I got this idea after making a similar (and much less healthy) version of this one-skillet meal by The Pioneer Woman, called the Eggbert Sunriser.
There is something just so attractive looking about sunny side up eggs and the secret to cooking them perfect is using the broiler! Just be careful – it’s easy to burn, so set your broiler to LOW! This feeds 3-4 and is delicious with a little hot sauce. This is an excellent pre-workout meal. It has a healthy dose of carbs from the sliced potatoes (I know some people are weird about white potatoes, but I think that is MUCH better than whole wheat pasta….go ahead and ask me why!) Plus, loaded up with spinach and some sundried tomatoes – you just can’t go wrong. You can sprinkle feta over this if you would like, I used mozzarella this time. Check out my tips for making healthy hash browns, you are about to use WAY less oil than you are used to!
1/2 bag All Natural Hashbrowns – frozen or fresh (enough to cover the bottom of a large skillet)
1/2 cup sundried tomatoes, chopped
2-3 handfuls spinach (it will cook down!)

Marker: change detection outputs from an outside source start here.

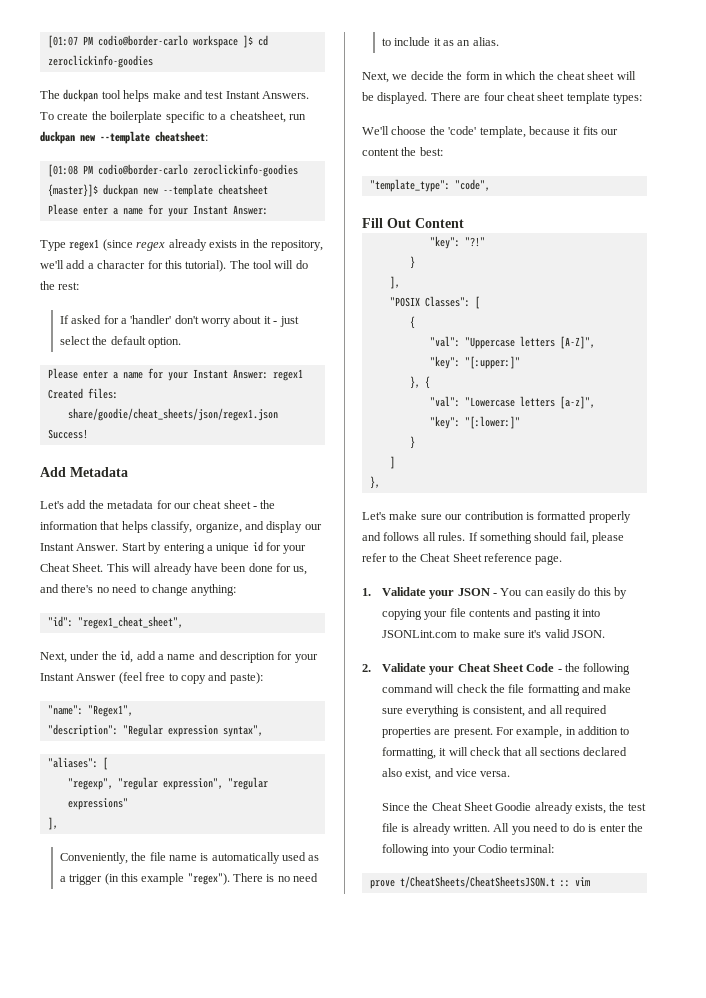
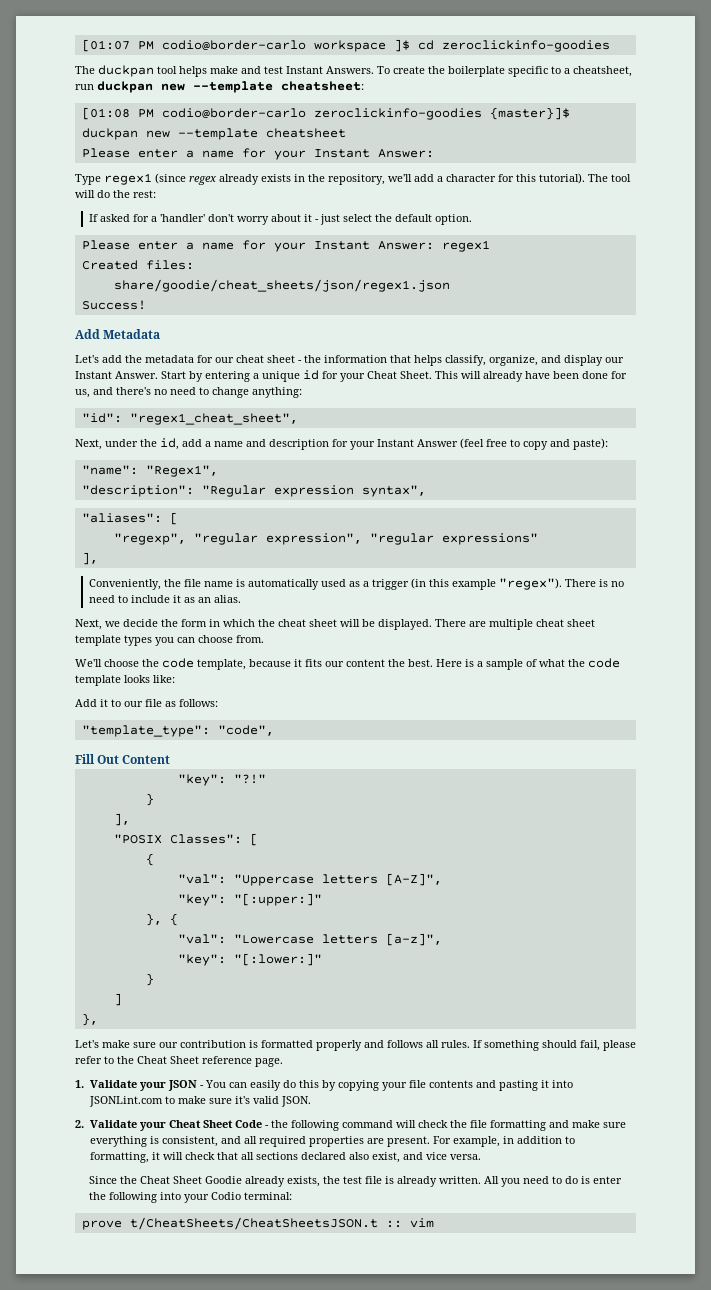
[483,92,505,101] four -> [489,619,533,630] multiple
[613,93,642,104] types: -> [124,635,264,646] types you can choose from.
[448,126,477,135] 'code' -> [162,658,194,668] code
[419,147,443,156] best: -> [408,658,620,670] [75,675,175,686] [75,699,218,707] best. Here is a sample of what the code template looks like: // Add it to our file as follows:

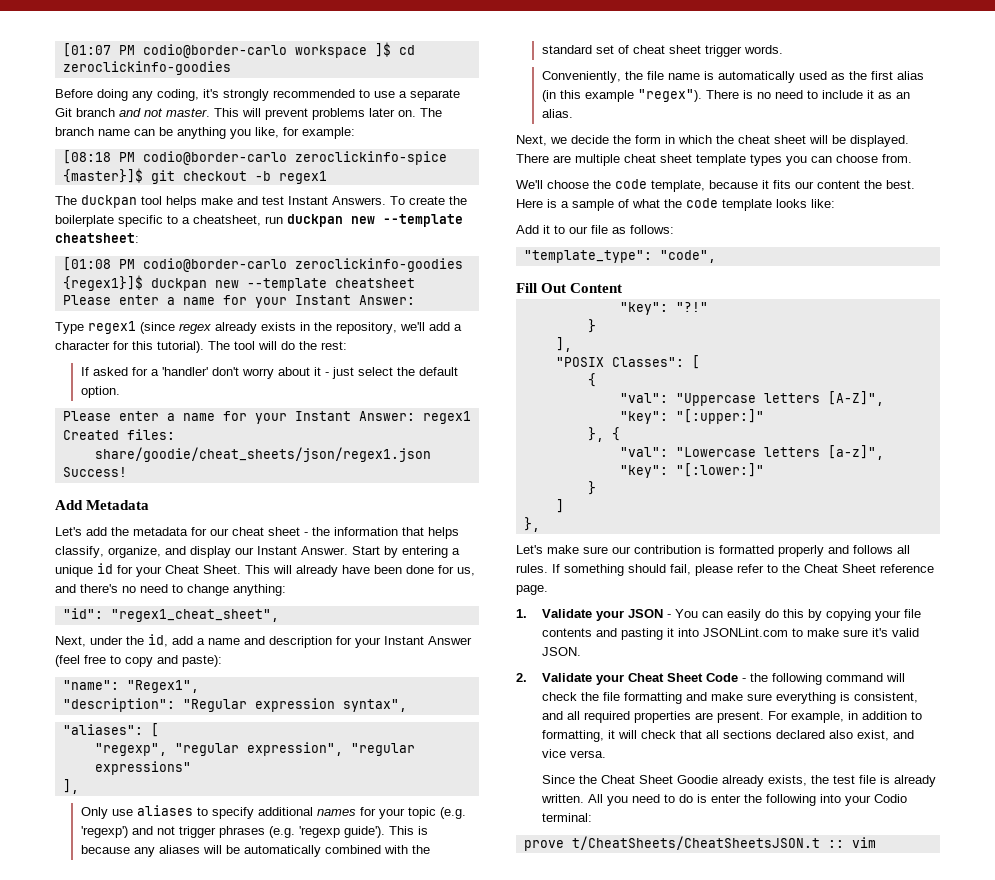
(610, 46) none -> [55,89,460,101] [55,108,442,120] [55,127,355,139] [62,150,447,165] [62,168,327,184] // Before doing any coding, it's strongly recommended to use a separate Git branch and not master. This will prevent problems later on. The branch name can be anything you like, for example: // [08:18 PM codio@border-carlo zeroclickinfo-spice {master}]$ git checkout -b regex1
[489,107,570,120] {master}]$ -> [62,275,143,291] {regex1}]$
(98, 558) none -> [80,805,466,819] [80,826,428,838] [80,845,430,857] [541,45,783,57] // Only use aliases to specify additional names for your topic (e.g. 'regexp') and not trigger phrases (e.g. 'regexp guide'). This is because any aliases will be automatically combined with the standard set of cheat sheet trigger words.
[362,579,409,590] a trigger -> [848,71,924,80] the first alias

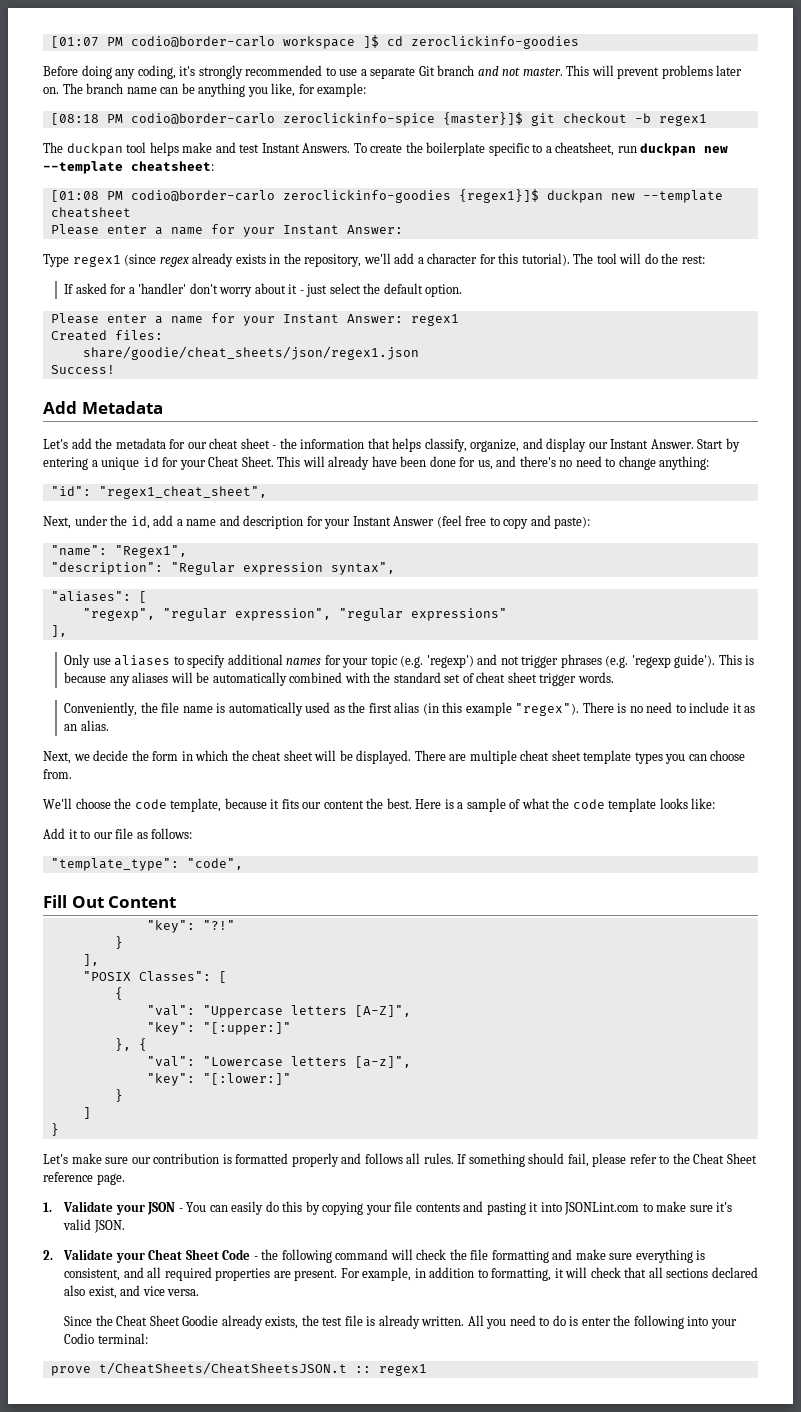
[523,517,540,532] }, -> [50,1123,59,1136] }
[851,837,876,848] vim -> [378,1364,427,1376] regex1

chicken broth (or vegetable)
Mozzerella or Feta Cheese
In a medium-high heat large nonstick-pan, spray it with oil and add the hash browns. Cook until browned, flip and press down with a spatula. Let it brown the other side slightly then add a splash of broth. Allow the potatoes to continue to cook until broth is absorbed.
Next, add the spinach and a little more broth over top. Cover the skillet, turn it down to medium and let the spinach wilt.
Uncover the pan and crack the eggs over top. Immediately cover with the lid and allow the eggs to set. Sprinkle with fresh cracked black pepper. Sprinkle lightly with cheese (try to cover the spinach, you don’t want the spinach to get crispy in the broiler.
Turn the broiler on low and put the skillet in on the top rack. Check every 2-3 minutes until whites are cooked through and cheese is bubbly.
Serve and enjoy!!!
Simple and Amazing!!!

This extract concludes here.